Ultraschallkavitation in Flüssigkeiten

Durch hochintensiven Ultraschall erzeugte Ultraschallwellen lassen in Flüssigkeiten Kavitation entstehen. Kavitation verursacht lokal extreme Effekte, wie Flüssigkeitsstrahlen von bis zu 1000km/h, Drücke von bis zu 2000 bar und Temperaturen bis zu 4500°C.

Basisinformationen

Hochenergetische Ultraschallwellen erzeugen Kavitation in Flüssigkeiten. Werden Flüssigkeiten mit hoher Intensität beschallt, erzeugen die Schallwellen im flüssigen Medium alternierende Hochdruckzyklen (Kompression) und Niederdruckzyklen (Rarefaktion), deren Schwingungsrate von der Frequenz abhängt.

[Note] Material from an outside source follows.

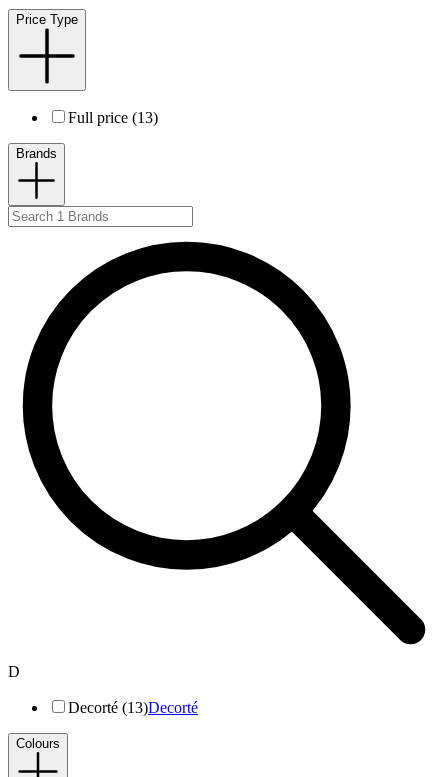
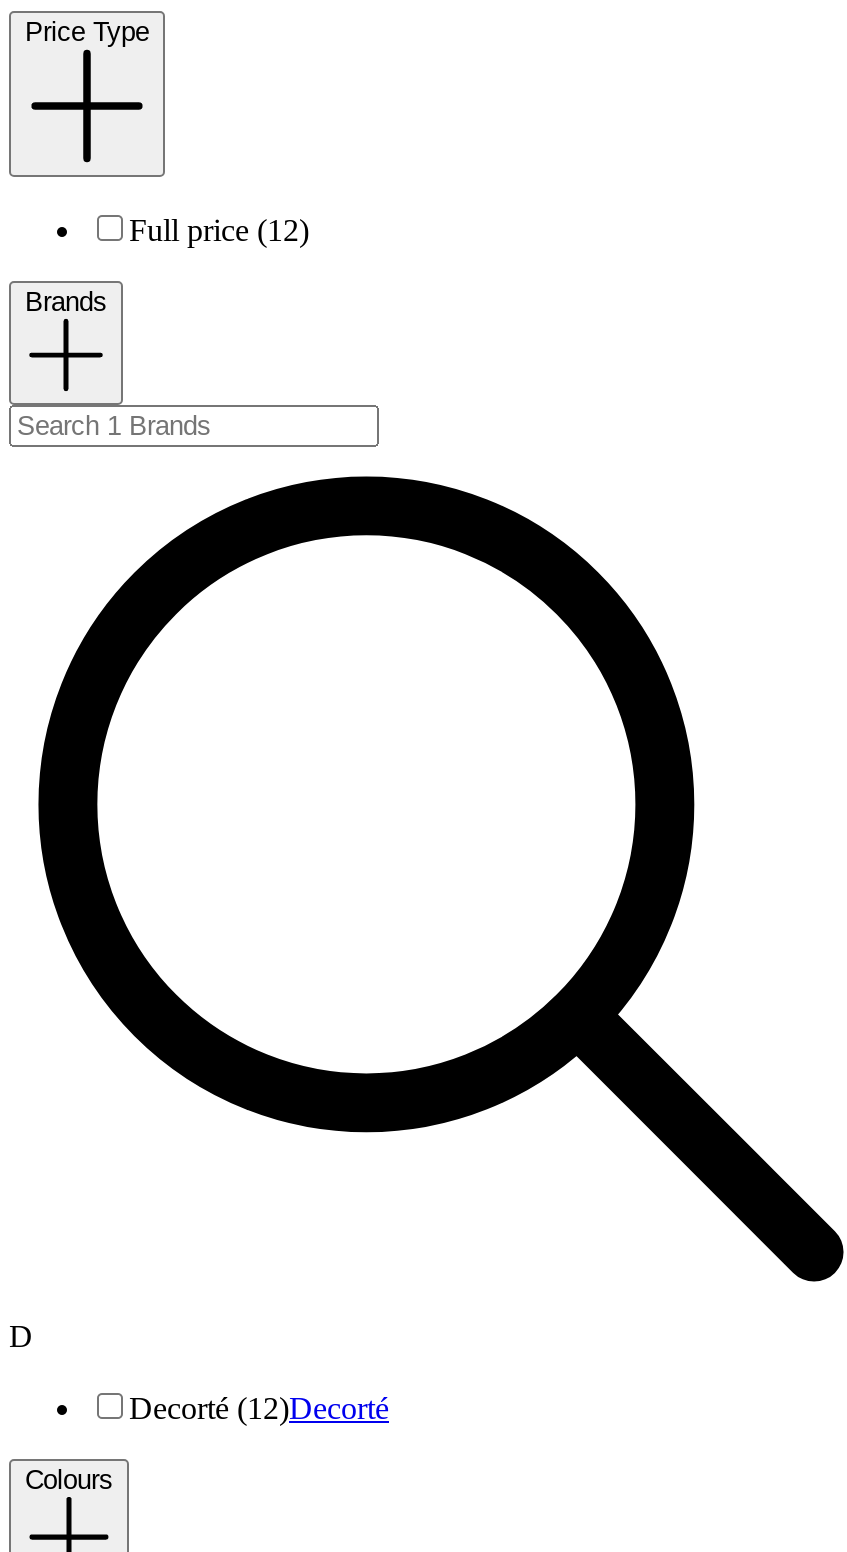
- Full price (13)
+ Full price (12)

- Decorté (13)Decorté
+ Decorté (12)Decorté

Während eines Niederdruckzyklus bilden die hochenergetischen Ultraschallwellen kleine Vakuumblasen oder Hohlräume in der Flüssigkeit. Erreichen diese Blasen ein Volumen, bei dem sie keine weitere Energie absorbieren können, platzen sie während eines Hochdruckzyklus. Dieses Phänomen wird als Kavitation bezeichnet. Während der Implosion werden lokal sehr hohe Temperaturen (ca. 5000K) und Drücke (ca. 2000atm) erreicht. Zudem entstehen durch die Implosion der Kavitationsblasen Flüssigkeitsstrahlen mit Geschwindigkeiten von bis zu 280m/s.

Video

Anwendung

Diese Effekte auf Flüssigkeiten können für zahlreiche Anwendungen, wie z. B. für das Mischen und die Herstellung von Mischprodukten, das Deagglomerieren, das Mahlen und den Zellaufschluss genutzt werden. Insbesondere die hohe Scherkraft der Flüssigkeitsstrahlen verursacht Risse an den Partikeloberflächen und die Kollision der Partikel untereinander.

Literatur


Suslick, K.S. (1998): Kirk-Othmer Encyclopedia of Chemical Technology; 4th Ed. J. Wiley & Sons: New York, 1998, vol. 26, 517-541.